Regulating Hormones Can Help With Weight Loss

Hormones play a major role in weight loss. Hormones such as ghrelin and leptin, are in charge of your appetite and will trigger hunger signals that can cause you to feel full. Should these hormones become unbalanced; losing weight can be very difficult and cause strong eating urges. If possible, sticking to healthy foods and a healthy lifestyle can lessen appetite imbalances and weight gain.

Leptin
Leptin comes from “leptos” the Greek word for “thin.” Your fat cells actually produce leptin, which is known as the “satiety hormone” which reduces your appetite throughout the day. Leptin plays an important role in weight loss. The hormone is responsible for signaling your brain to aid with the regulation of food intake and satiety.

Its main purpose is to signal your brain that there is a sufficient amount of fat stored to help reduce overeating.

Most obese individuals have higher levels of leptin in their blood compared to thinner people. Having higher levels of leptin can build up a resistance, which leads to not signaling the brain to stop food intake.

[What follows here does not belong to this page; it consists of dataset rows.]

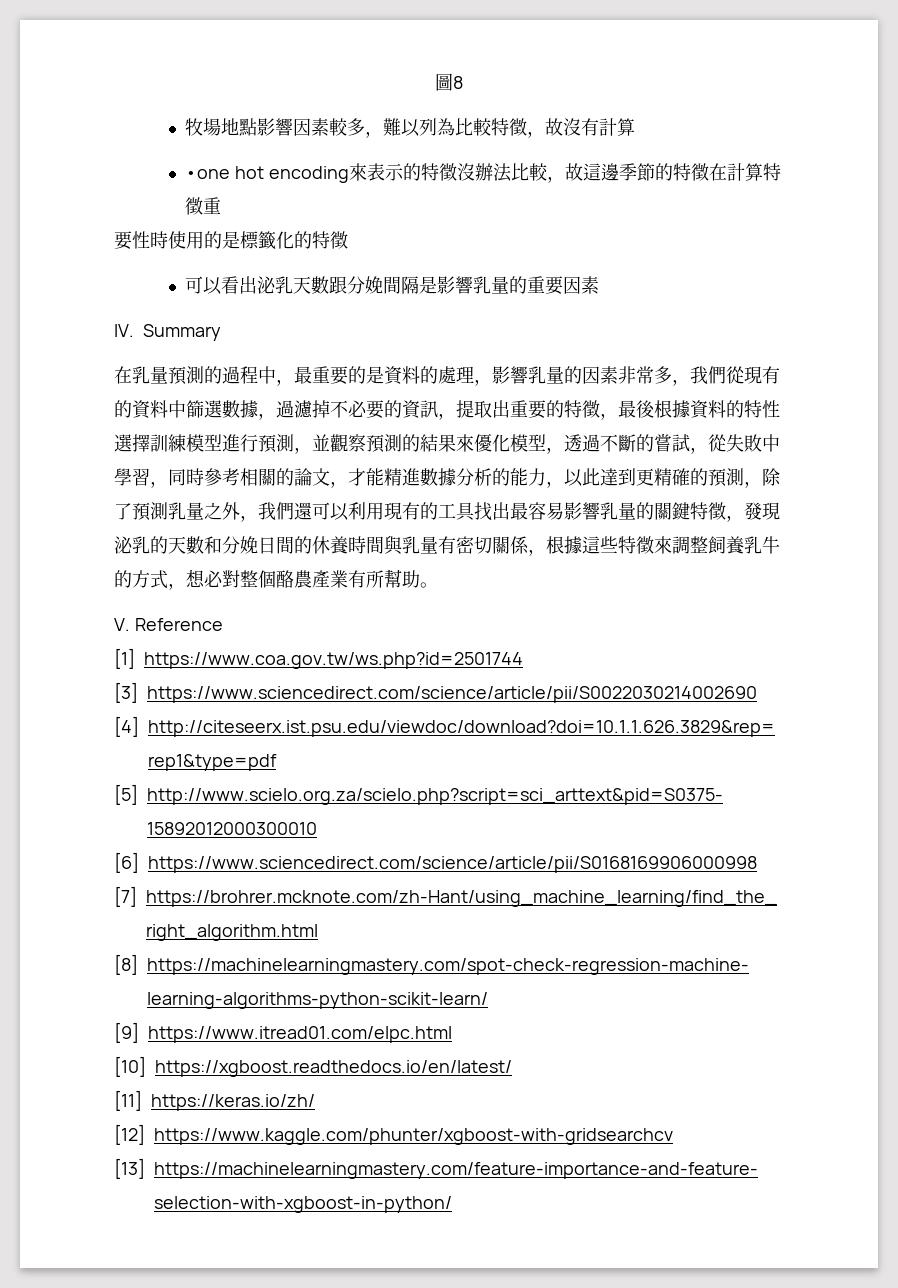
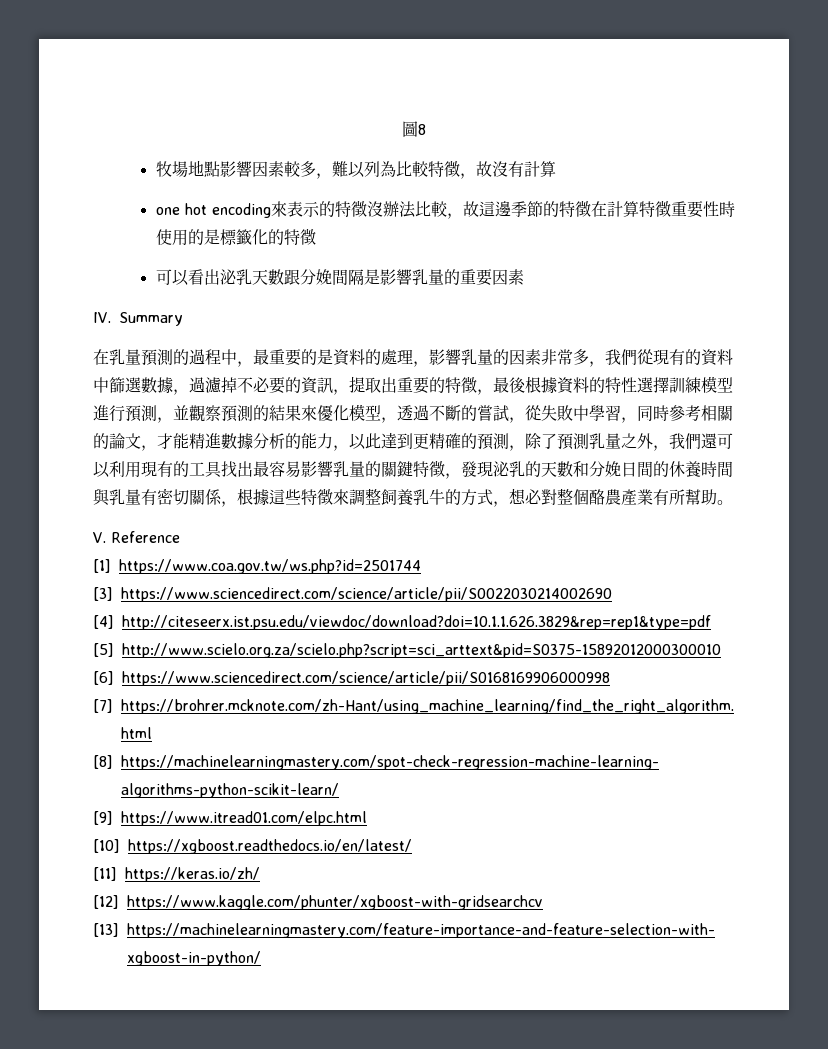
- •one hot encoding來表示的特徵沒辦法比較，故這邊季節的特徵在計算特徵重
- 要性時使用的是標籤化的特徵
+ one hot encoding來表示的特徵沒辦法比較，故這邊季節的特徵在計算特徵重要性時使用的是標籤化的特徵

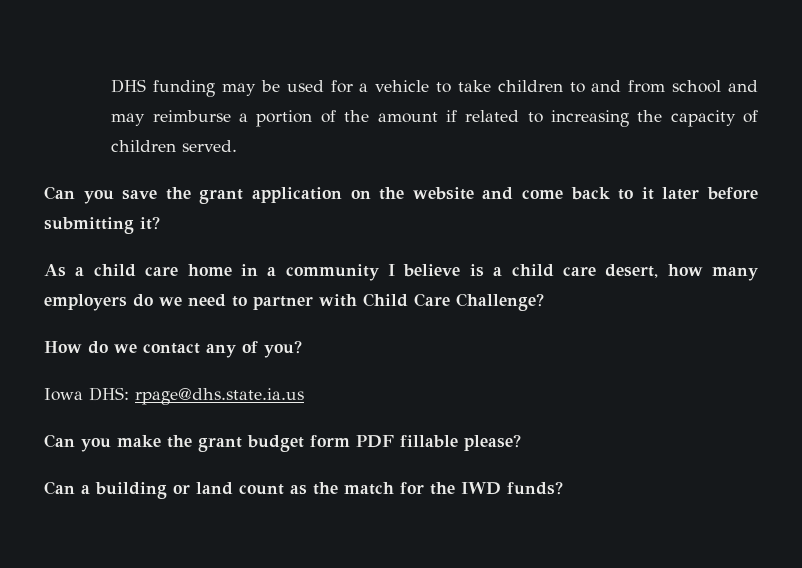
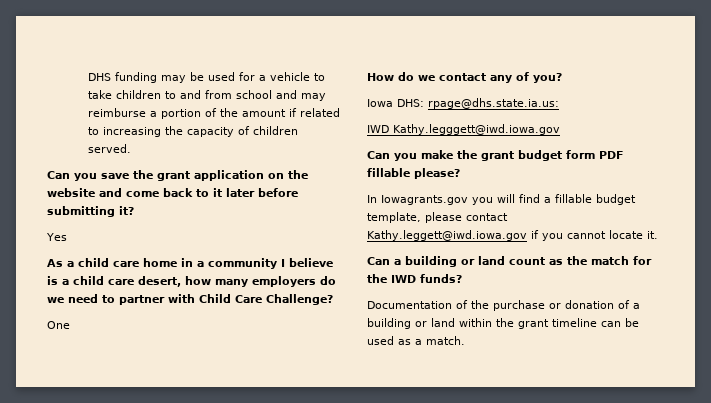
+ Yes
+ One
- Iowa DHS: rpage@dhs.state.ia.us
+ Iowa DHS: rpage@dhs.state.ia.us:
+ IWD Kathy.legggett@iwd.iowa.gov
+ In Iowagrants.gov you will find a fillable budget template, please contact Kathy.leggett@iwd.iowa.gov if you cannot locate it.
+ Documentation of the purchase or donation of a building or land within the grant timeline can be used as a match.

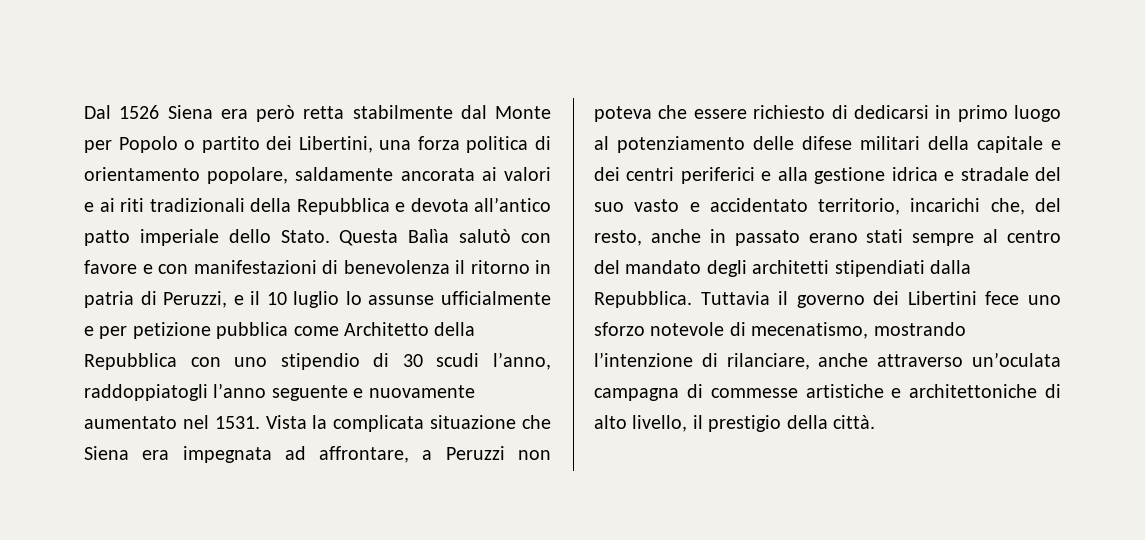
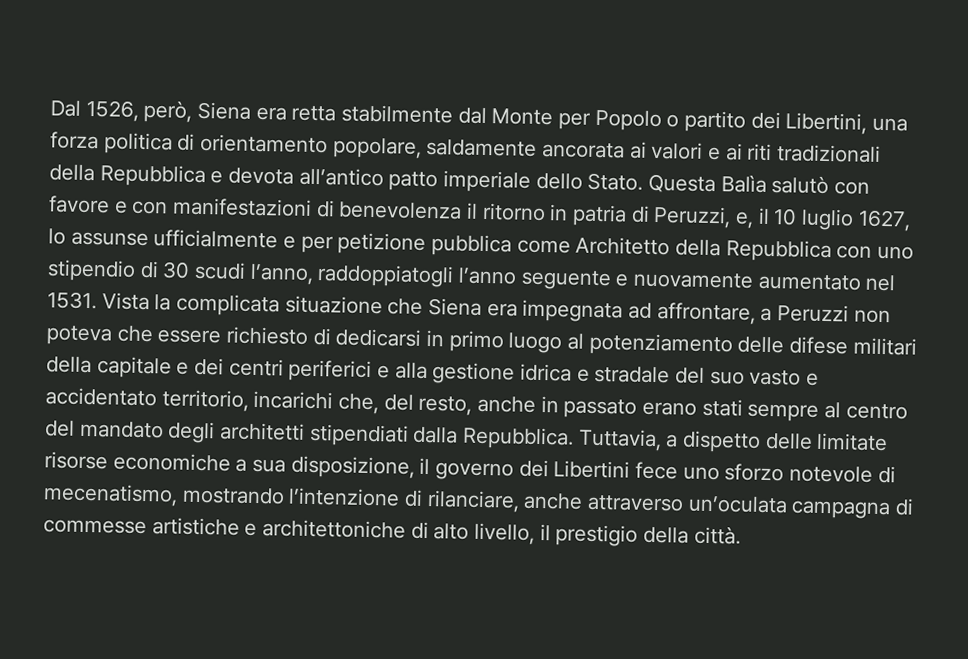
- Dal 1526 Siena era però retta stabilmente dal Monte per Popolo o partito dei Libertini, una forza politica di orientamento popolare, saldamente ancorata ai valori e ai riti tradizionali della Repubblica e devota all’antico patto imperiale dello Stato.
+ Dal 1526, però, Siena era retta stabilmente dal Monte per Popolo o partito dei Libertini, una forza politica di orientamento popolare, saldamente ancorata ai valori e ai riti tradizionali della Repubblica e devota all’antico patto imperiale dello Stato.
- Questa Balìa salutò con favore e con manifestazioni di benevolenza il ritorno in patria di Peruzzi, e il 10 luglio lo assunse ufficialmente e per petizione pubblica come Architetto della Repubblica con uno stipendio di 30 scudi l’anno, raddoppiatogli l’anno seguente e nuovamente aumentato nel 1531.
+ Questa Balìa salutò con favore e con manifestazioni di benevolenza il ritorno in patria di Peruzzi, e, il 10 luglio 1627, lo assunse ufficialmente e per petizione pubblica come Architetto della Repubblica con uno stipendio di 30 scudi l’anno, raddoppiatogli l’anno seguente e nuovamente aumentato nel 1531.
- Tuttavia il governo dei Libertini fece uno sforzo notevole di mecenatismo, mostrando l’intenzione di rilanciare, anche attraverso un’oculata campagna di commesse artistiche e architettoniche di alto livello, il prestigio della città.
+ Tuttavia, a dispetto delle limitate risorse economiche a sua disposizione, il governo dei Libertini fece uno sforzo notevole di mecenatismo, mostrando l’intenzione di rilanciare, anche attraverso un’oculata campagna di commesse artistiche e architettoniche di alto livello, il prestigio della città.

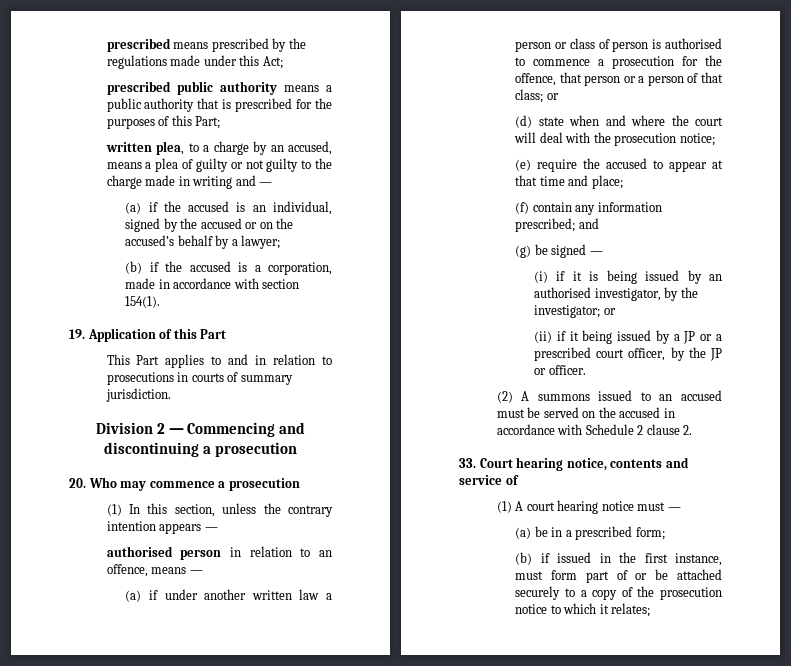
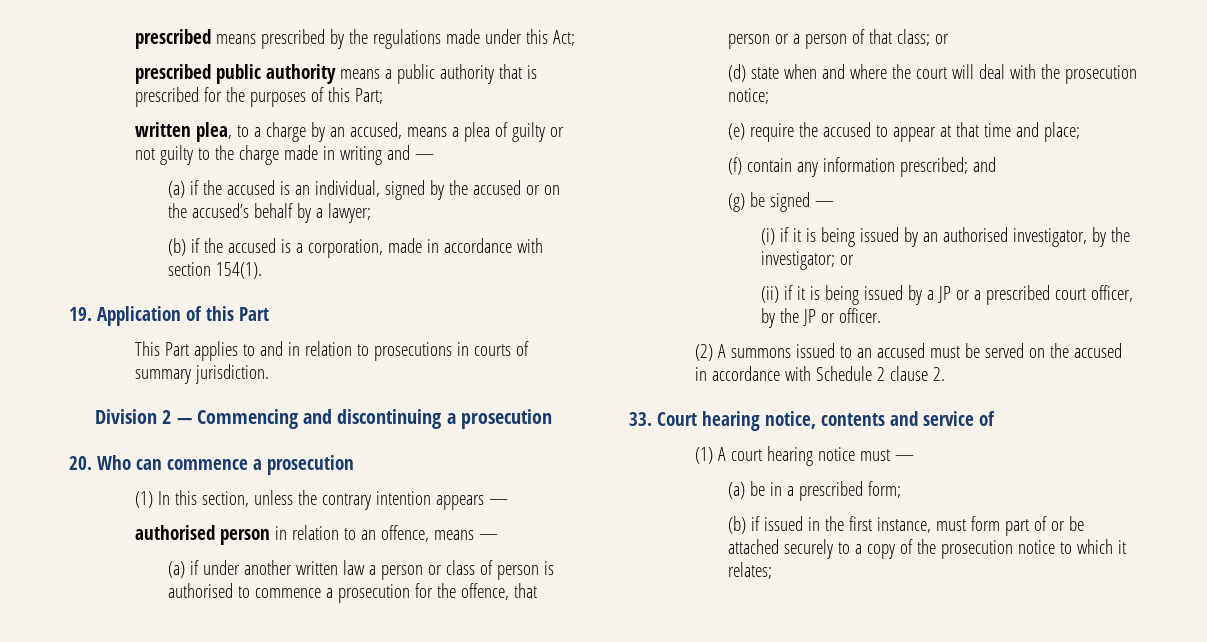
- 20. Who may commence a prosecution
+ 20. Who can commence a prosecution
- (ii) if it being issued by a JP or a prescribed court officer, by the JP or officer.
+ (ii) if it is being issued by a JP or a prescribed court officer, by the JP or officer.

As a result, your brain becomes confused and thinks you’re truly hungry when you aren’t.

Helping the leptin levels

  • Avoid inflammatory foods, such as sugary drinks and processed foods. This causes inflammation in your stomach.
  • Crash dieting is not good because the weight lost will return, due to not having enough leptin.
  • Green fruits and vegetables are full of nutrients and are low in calories. They will fill you up, especially broccoli, kale and spinach.
  • Omega-3 can boost your leptin levels. Overweight people release too much of these molecules which your body uses to fight against inflammation.
  • Sleep 7-9 hours each night. Regulating your sleep patterns can increase your leptin levels and decrease your appetite.

Ghrelin
Ghrelin is known as the “hunger hormone” and is responsible for having that feeling of hunger. Ghrelin is produced by cells in your gut. Before eating, your ghrelin levels will rise, signaling hunger. After eating, your ghrelin levels will descend for about three hours. Lowering these levels will often lead to a decrease in body fat.

Improving ghrelin

A few tips to improve ghrelin levels:

  • Eat every 4 hours
  • Fructose
  • High fiber foods
  • Protein
  • Sleep
  • Stress
  • Sugar

Exercise
Although aerobic activities, such as walking or running for 30-60 minutes per day, can be a great workout for your body – it actually causes ghrelin levels to rise and leptin to decrease, which you do not want.

Brisk training is a type of exercises that can be done anytime or anywhere. The idea is to maximize your heart rate with a high-intensity workout for about 30-60 seconds at a time. This maximum heart rate is then followed by a low-intensity exercise for another 30-60 seconds.

Some examples of brisk training include:

  • Biking outside or indoors
  • Jumping jacks
  • Run in place
  • Squats
  • Swimming

Burst training is effective in curbing your appetite and stabilizing weight gain for the long-term.